[Web page revision data]

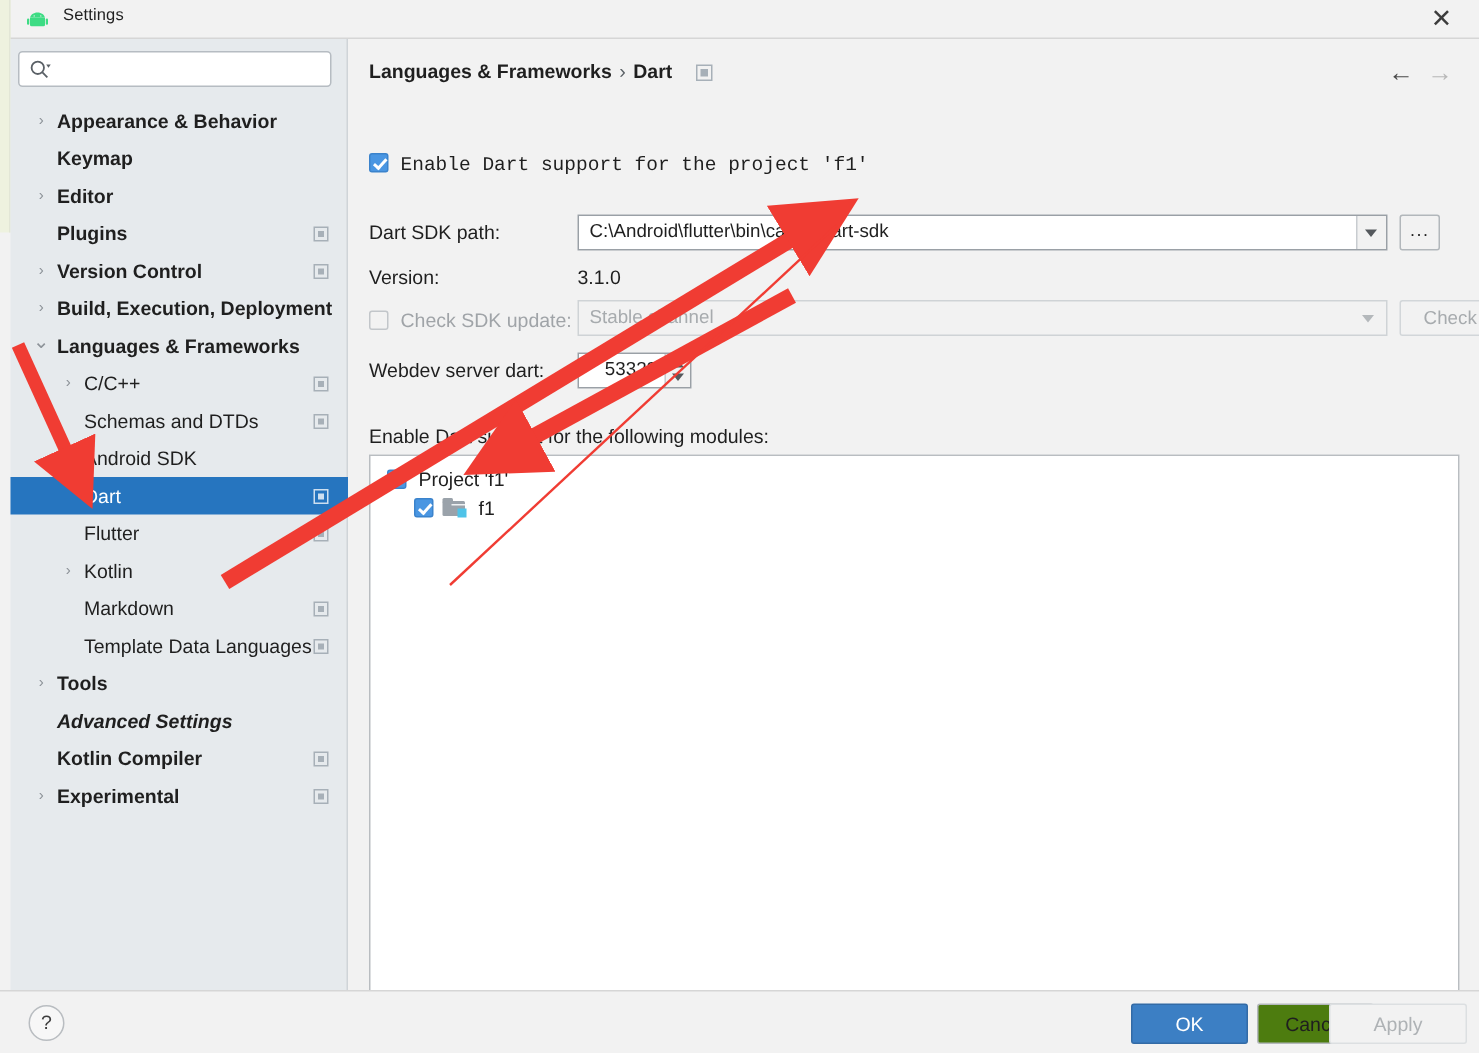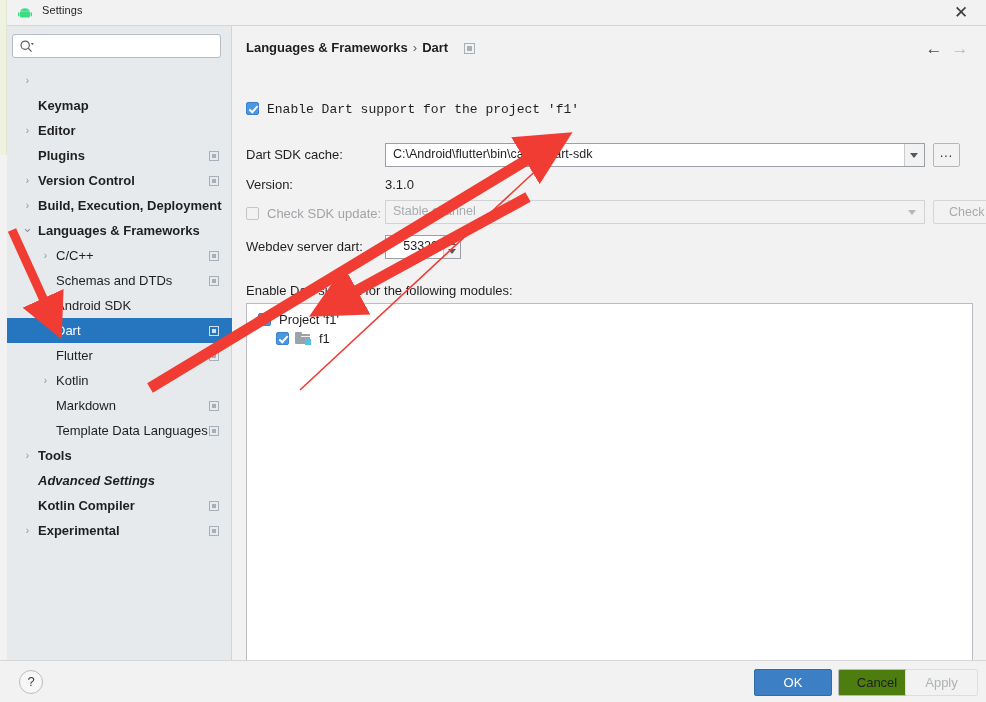--- a/index.html
+++ b/index.html
@@ -344,21 +344,21 @@
   .btn {
     position: absolute; top: 8px;
     height: 27px;
     border-radius: 2px;
     box-sizing: border-box;
     font-size: 13px;
     text-align: center; line-height: 25px;
   }
   .btn-ok     { right: 154px; width: 78px; background: #3c7fc4; border: 1px solid #336ba6; color: #ffffff; }
   .btn-cancel { right: 70px;  width: 78px; background: #4d7c0f; border: 1px solid #b4b8bc; color: #1f1f1f; }
-  .btn-apply  { right: -1px;  width: 73px; background: #f2f2f2; border: 1px solid #dcdfe1; color: #aeb2b5; right: 8px; }
+  .btn-apply  { right: -1px;  width: 92px; background: #f2f2f2; border: 1px solid #dcdfe1; color: #aeb2b5; right: 8px; }
 
   
   .anno {
     position: absolute; left: 0; top: 0;
     width: 986px; height: 702px;
     pointer-events: none;
   }
 </style>
 </head>
 <body>
@@ -385,20 +385,21 @@
       <svg class="search-icon" viewBox="0 0 16 16">
         <circle cx="6.6" cy="6.6" r="4.4" fill="none" stroke="#5a6066" stroke-width="1.3"></circle>
         <line x1="9.9" y1="9.9" x2="13.4" y2="13.4" stroke="#5a6066" stroke-width="1.3"></line>
         <path d="M12.6 4.2 h3.2 l-1.6 2.4 Z" fill="#5a6066"></path>
       </svg>
       <input class="search-input" type="text" placeholder="" style="">
     </div>
     <div class="tree" id="sidebar-tree">
         <div class="node top">
           <span class="arrow" style="left: 15px;">›</span>
+          <span class="lbl" style="left: 31px;">Appearance &amp; Behavior</span>
         </div>
         <div class="node top">
           <span class="lbl" style="left: 31px;">Keymap</span>
         </div>
         <div class="node top">
           <span class="arrow" style="left: 15px;">›</span>
           <span class="lbl" style="left: 31px;">Editor</span>
         </div>
         <div class="node top">
           <span class="lbl" style="left: 31px;">Plugins</span>
@@ -475,21 +476,21 @@
     <div class="bc-cfgicon"></div>
 
     <div class="navarrows">
       <span class="navarrow nav-back">←</span><span class="navarrow nav-fwd">→</span>
     </div>
 
     <div class="enable-row">
       <span class="cbx on"></span><span class="txt">Enable Dart support for the project 'f1'</span>
     </div>
 
-    <div class="lbl-sdkpath">Dart SDK cache:</div>
+    <div class="lbl-sdkpath">Dart SDK path:</div>
     <div class="sdk-input">
       <span class="val">C:\Android\flutter\bin\cache\dart-sdk</span>
       <span class="sdk-drop">
         <span class="tri-down"></span>
       </span>
     </div>
     <div class="sdk-browse">...</div>
 
     <div class="lbl-version">Version:</div>
     <div class="val-version">3.1.0</div>

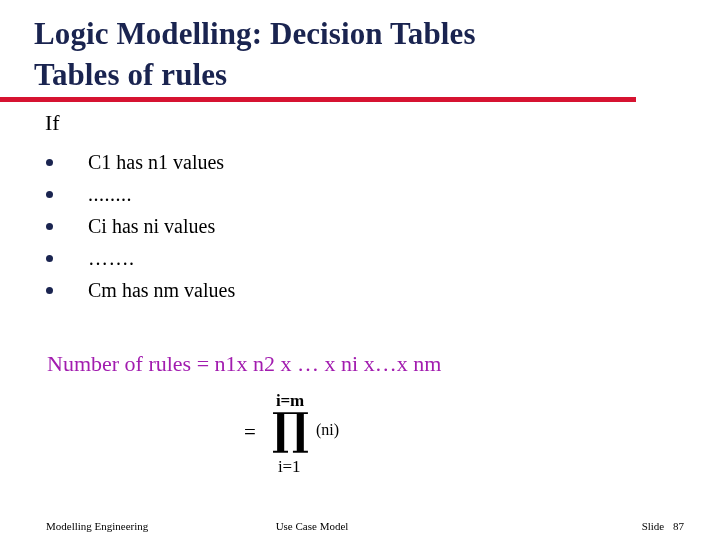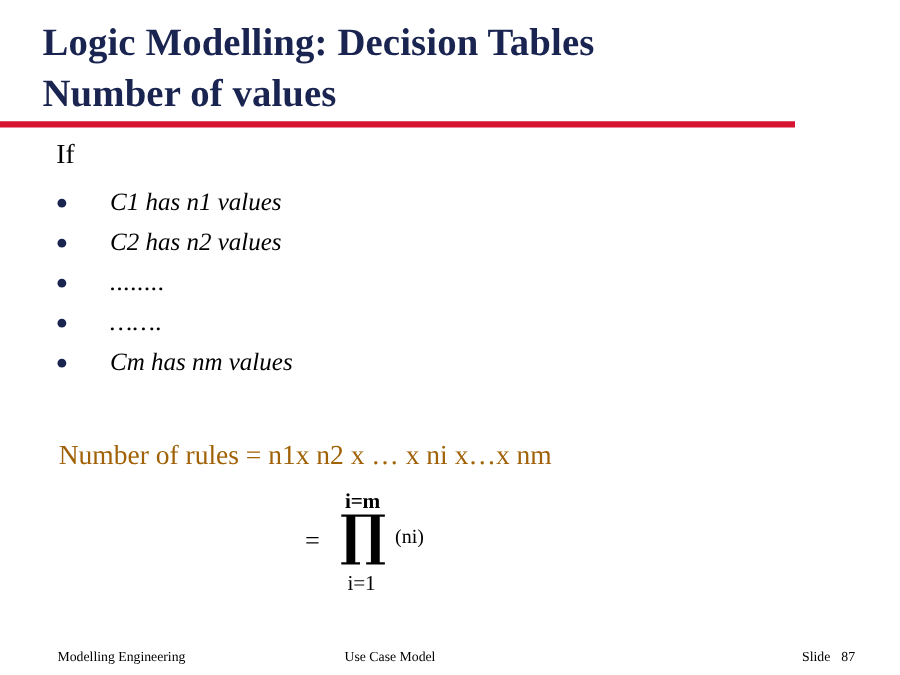--- a/index.html
+++ b/index.html
@@ -89,35 +89,34 @@
     position: absolute;
     left: 6px;
     top: 13px;
     width: 7px;
     height: 7px;
     border-radius: 50%;
     background: #1a2450;
   }
   .bullet-label {
     display: inline-block;
-    font-style: italic;
   }
   .bullet-label.dots {
     letter-spacing: 0.5px;
   }
 
   
   .formula-line {
     position: absolute;
     left: 47px;
     top: 352px;
     font-size: 22px;
     line-height: 1.1;
     white-space: nowrap;
-    color: #a16207;
+    color: #a21caf;
   }
 
   .product-expr {
     position: absolute;
     left: 238px;
     top: 392px;
     width: 240px;
     height: 90px;
   }
   .prod-equals {
@@ -196,41 +195,41 @@
     margin-left: 6px;
   }
 </style>
 </head>
 <body>
 
 <div class="slide">
 
   <div class="title-block">
     <div class="title-line">Logic Modelling: Decision Tables</div>
-    <div class="title-line">Number of values</div>
+    <div class="title-line">Tables of rules</div>
   </div>
 
   <div class="title-rule"></div>
 
   <div class="body-area">
 
     <div class="if-line">If</div>
 
     <ul class="bullet-list">
       <li class="bullet-item">
         <span class="bullet-dot"></span>
         <span class="bullet-label">C1 has n1 values</span>
       </li>
       <li class="bullet-item">
         <span class="bullet-dot"></span>
-        <span class="bullet-label">C2 has n2 values</span>
-      </li>
-      <li class="bullet-item">
-        <span class="bullet-dot"></span>
         <span class="bullet-label dots">........</span>
+      </li>
+      <li class="bullet-item">
+        <span class="bullet-dot"></span>
+        <span class="bullet-label">Ci has ni values</span>
       </li>
       <li class="bullet-item">
         <span class="bullet-dot"></span>
         <span class="bullet-label dots">…….</span>
       </li>
       <li class="bullet-item">
         <span class="bullet-dot"></span>
         <span class="bullet-label">Cm has nm values</span>
       </li>
     </ul>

▶ Work instructions:
In the records above, find every line containing the word "label" and show it.

▶ Result:
   .bullet-label {
   .bullet-label.dots {
         <span class="bullet-label">C1 has n1 values</span>
-        <span class="bullet-label">C2 has n2 values</span>
         <span class="bullet-label dots">........</span>
+        <span class="bullet-label">Ci has ni values</span>
         <span class="bullet-label dots">…….</span>
         <span class="bullet-label">Cm has nm values</span>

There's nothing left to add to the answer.